Write out the records in full, exactly as given, but without the images.

==================================================

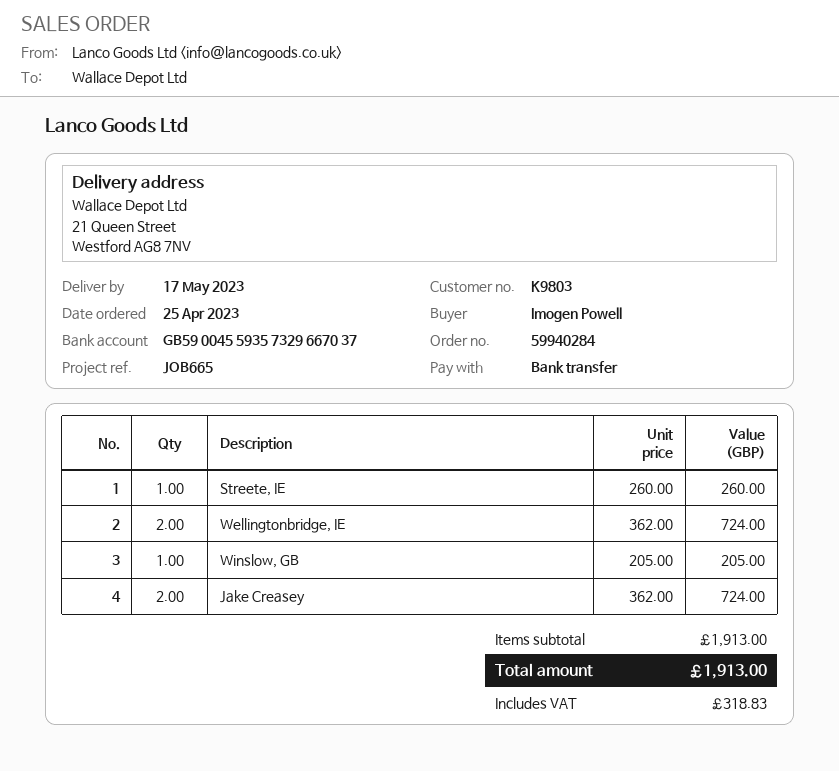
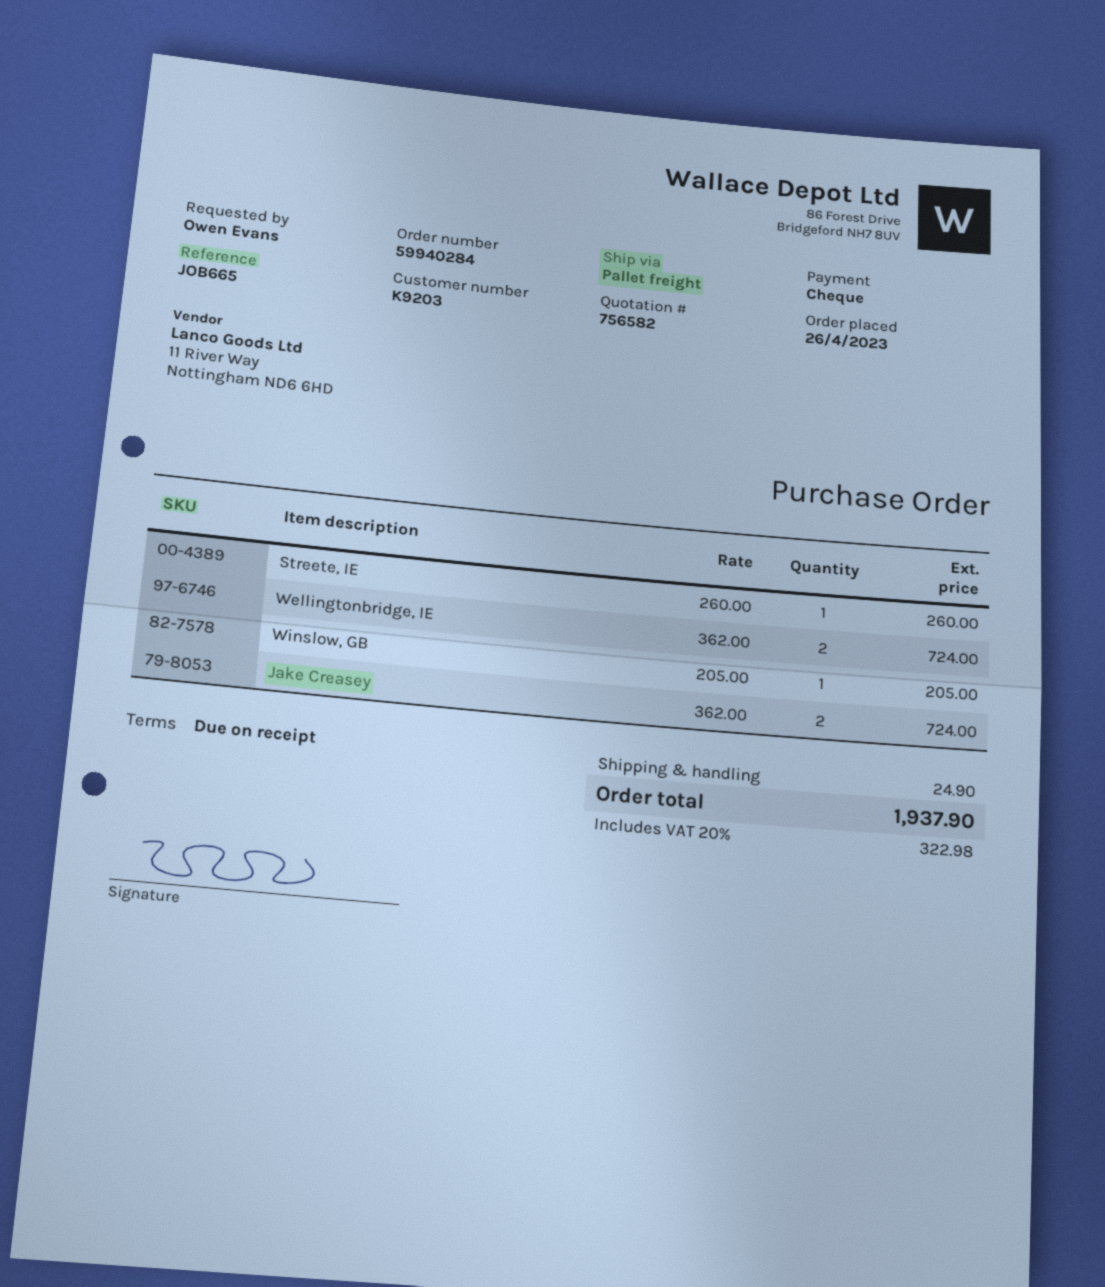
order date: 2023-04-25 -> 2023-04-26
customer number: K9803 -> K9203
ordered by: Imogen Powell -> Owen Evans
payment method: bank transfer -> cheque
shipping: none -> 24.90
tax: 318.83 -> 322.98
total: 1913.00 -> 1937.90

==================================================

• **RESPONSE FOR THIS EXERCISE**
order date: 2023-04-25 -> 2023-04-26
customer number: K9803 -> K9203
ordered by: Imogen Powell -> Owen Evans
payment method: bank transfer -> cheque
shipping: none -> 24.90
tax: 318.83 -> 322.98
total: 1913.00 -> 1937.90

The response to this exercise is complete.